‘Not that I care for detection,’ he said to himself. ‘What is shame to me? Is it not a glory to be evil-spoken of in the cause of God? How can the world appreciate the motives of those who are not of the world?—the divine wisdom of the serpent—at once the saint’s peculiar weapon, and a part of his peculiar cross, when men call him a deceiver, because they confound, forsooth, his spiritual subtlety with their earthly cunning. Have I not been called “liar,” “hypocrite,” “Jesuit,” often enough already, to harden me towards bearing that name once again?’
That led him into sad thoughts of his last few years’ career,—of the friends and pupils whose secession to Rome had been attributed to his hypocrisy, his ‘disguised Romanism;’ and then the remembrance of poor Luke Smith flashed across him for the first time since he left the bank.

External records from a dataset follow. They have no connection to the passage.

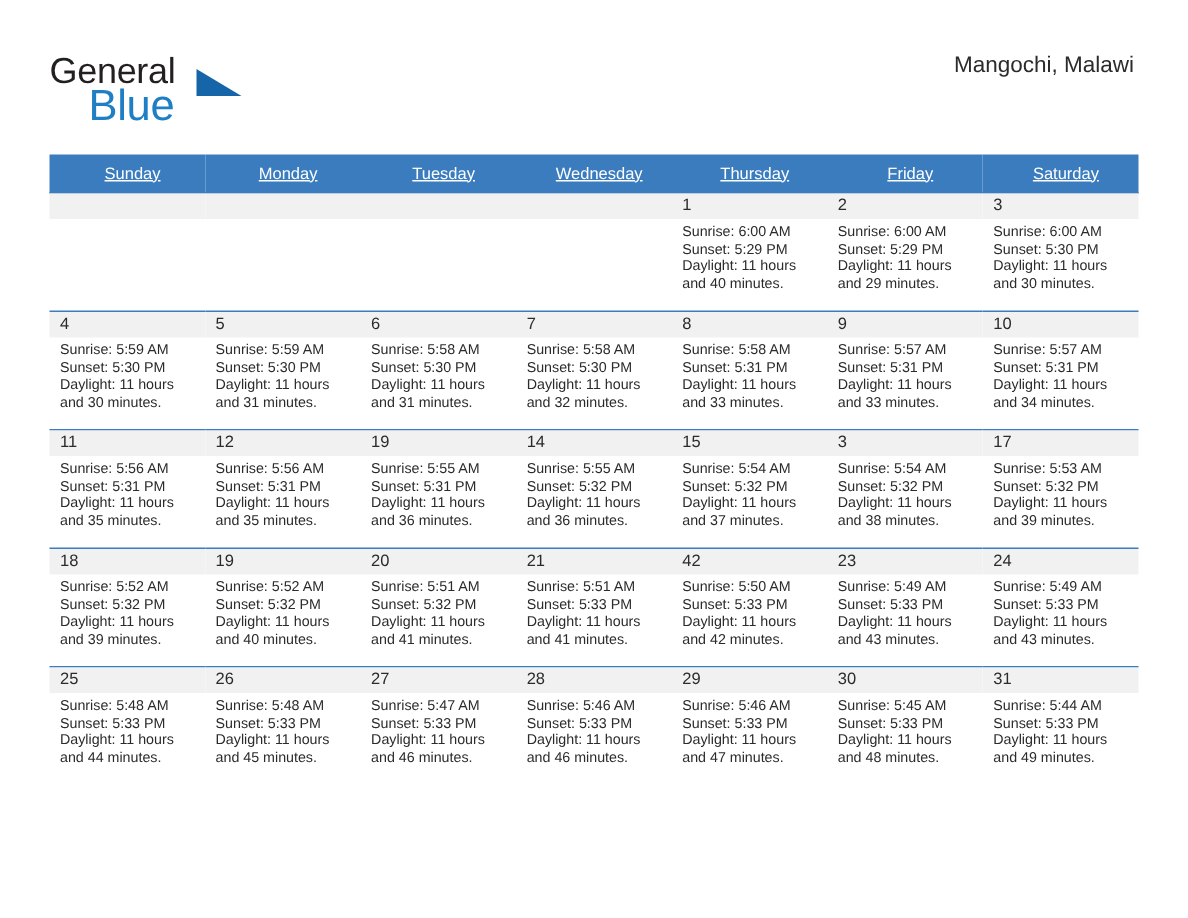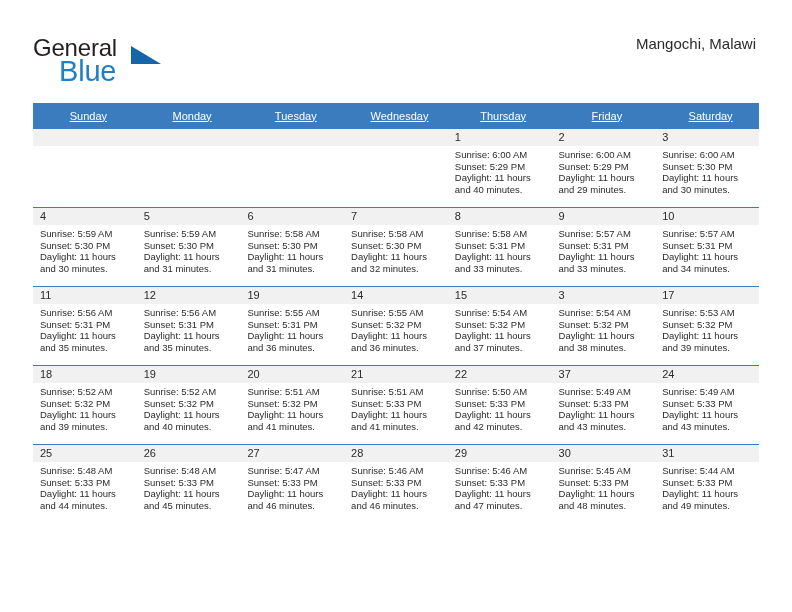--- a/index.html
+++ b/index.html
@@ -465,7 +465,7 @@
           </td>
           <td>
             <div class="cell-inner">
-              <div class="daynum-band">22</div>
+              <div class="daynum-band">42</div>
               <div class="cell-body">
                 <div>Sunrise: 5:50 AM</div>
                 <div>Sunset: 5:33 PM</div>

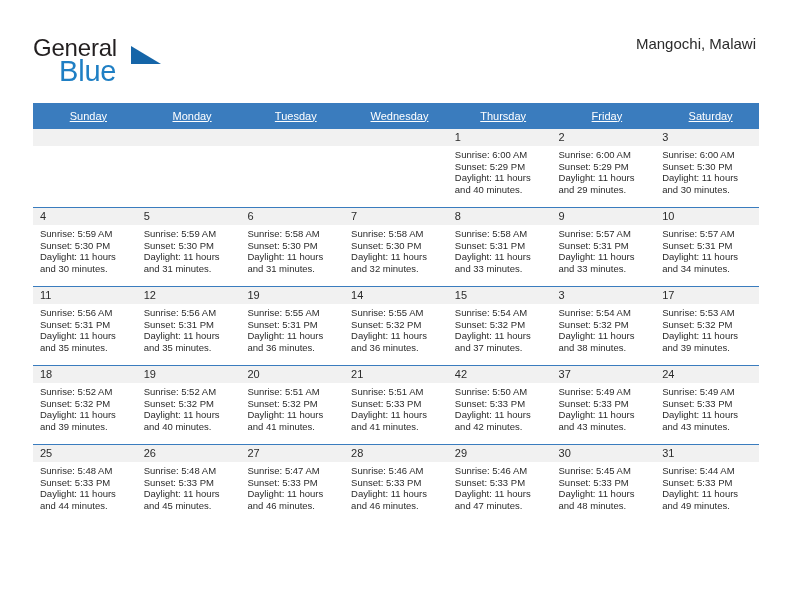--- a/index.html
+++ b/index.html
@@ -476,7 +476,7 @@
           </td>
           <td>
             <div class="cell-inner">
-              <div class="daynum-band">37</div>
+              <div class="daynum-band">23</div>
               <div class="cell-body">
                 <div>Sunrise: 5:49 AM</div>
                 <div>Sunset: 5:33 PM</div>

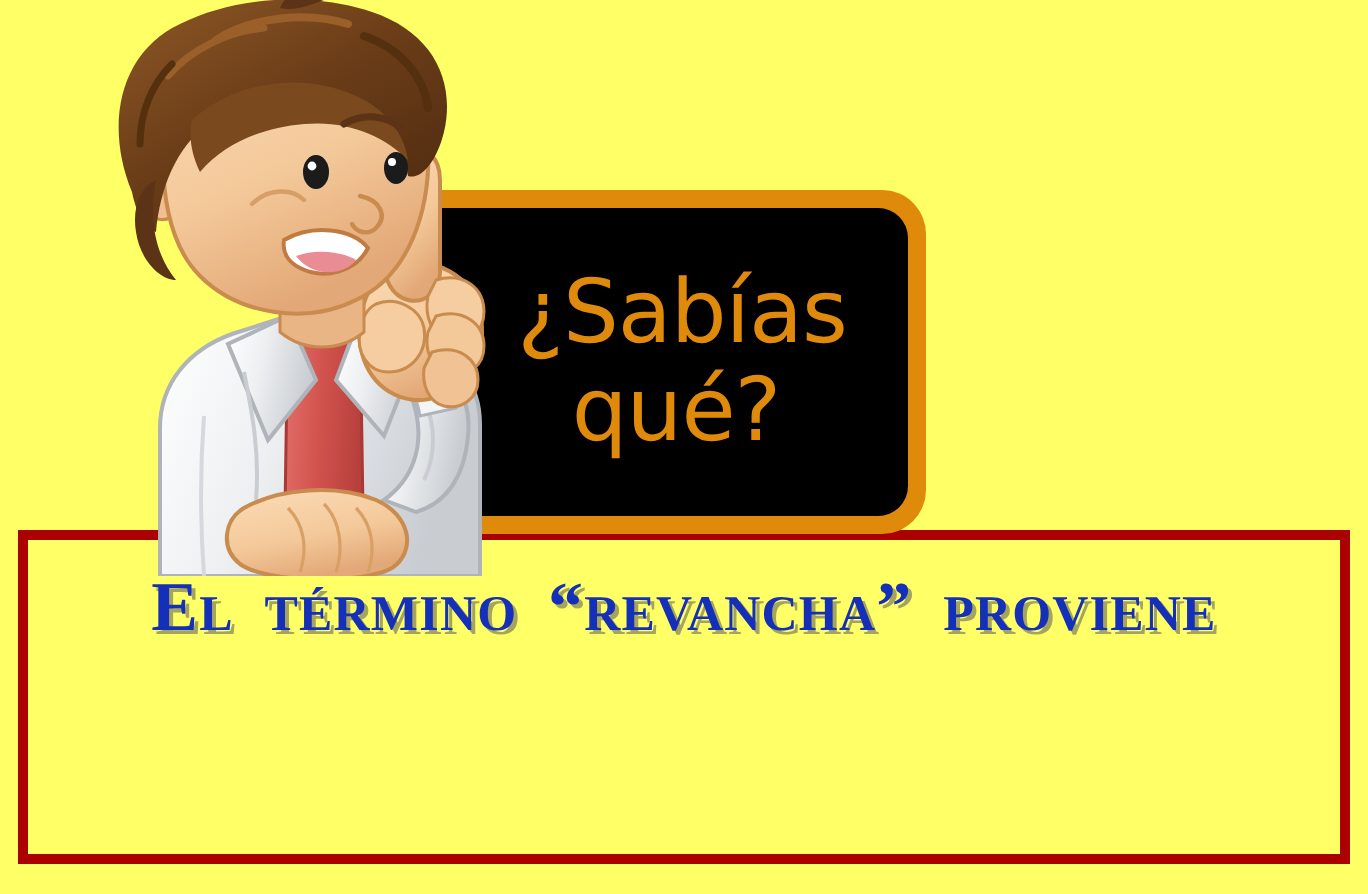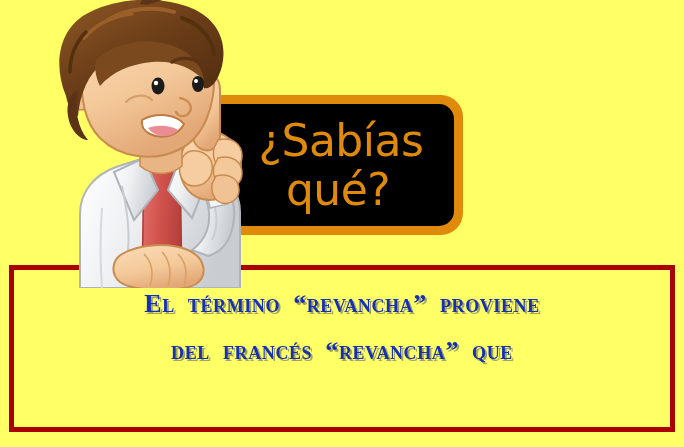--- a/index.html
+++ b/index.html
@@ -27,7 +27,7 @@
     left: 193px;
     top: 95px;
     width: 270px;
-    height: 140px;
+    height: 172px;
     background: #E08A0C;
     border-radius: 22px;
     box-sizing: border-box;

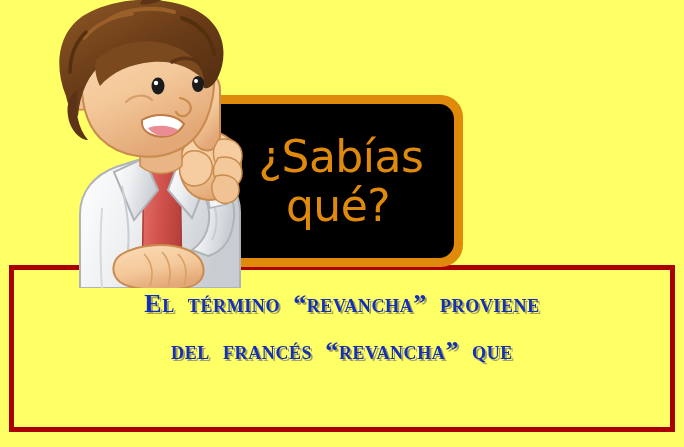--- a/index.html
+++ b/index.html
@@ -80,7 +80,7 @@
     font-family: "Liberation Serif", "DejaVu Serif", serif;
     font-variant: small-caps;
     font-weight: bold;
-    font-size: 26px;
+    font-size: 35px;
     line-height: 47px;
     color: #1530B8;
     letter-spacing: 0.6px;

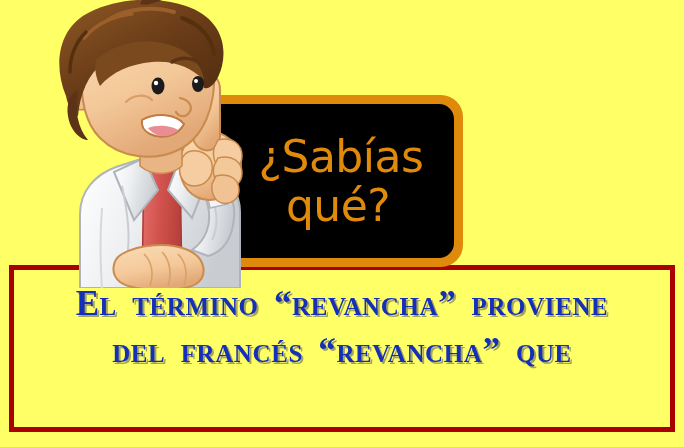--- a/index.html
+++ b/index.html
@@ -115,7 +115,6 @@
   <div class="factbox">
     <div class="fact-text">
       <div class="fact-line">El término “revancha” proviene</div>
-      <div class="fact-line">del francés “revancha” que</div>
     </div>
   </div>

‘I must see him,’ he said to himself; ‘I must argue with him face to face. Who knows but that it may be given even to my unworthiness to snatch him from this accursed slough?’
And then he remembered that his way home lay through the city in which the new convert’s parish was—that the coach stopped there to change horses; and again the temptation leapt up again, stronger than ever, under the garb of an imperative call of duty.
He made no determination for or against it. He was too weak in body and mind to resist; and in a half sleep, broken with an aching, terrified sense of something wanting which he could not find, he was swept down the line, got on the coach, and mechanically, almost without knowing it, found himself set down at the city of A—, and the coach rattling away down the street.
He sprang from his stupor, and called madly after it—ran a few steps—
‘You might as well try to catch the clouds, sir,’ said the ostler. ‘Gemmen should make up their minds afore they gets down.’
Alas! so thought the vicar. But it was too late; and, with a heavy heart, he asked the way to the late curate’s house.
Thither he went. Mr. Luke Smith was just at dinner, but the vicar was, nevertheless, shown into the bachelor’s little dining-room. But what was his disgust and disappointment at finding his late pupil tête-à-tête over a comfortable fish-dinner, opposite a burly, vulgar, cunning-eyed man, with a narrow rim of muslin turned down over his stiff cravat, of whose profession there could be no doubt.
‘My dearest sir,’ said the new convert, springing up with an air of extreme empressement, ‘what an unexpected pleasure! Allow me to introduce you to my excellent friend, Padre Bugiardo!’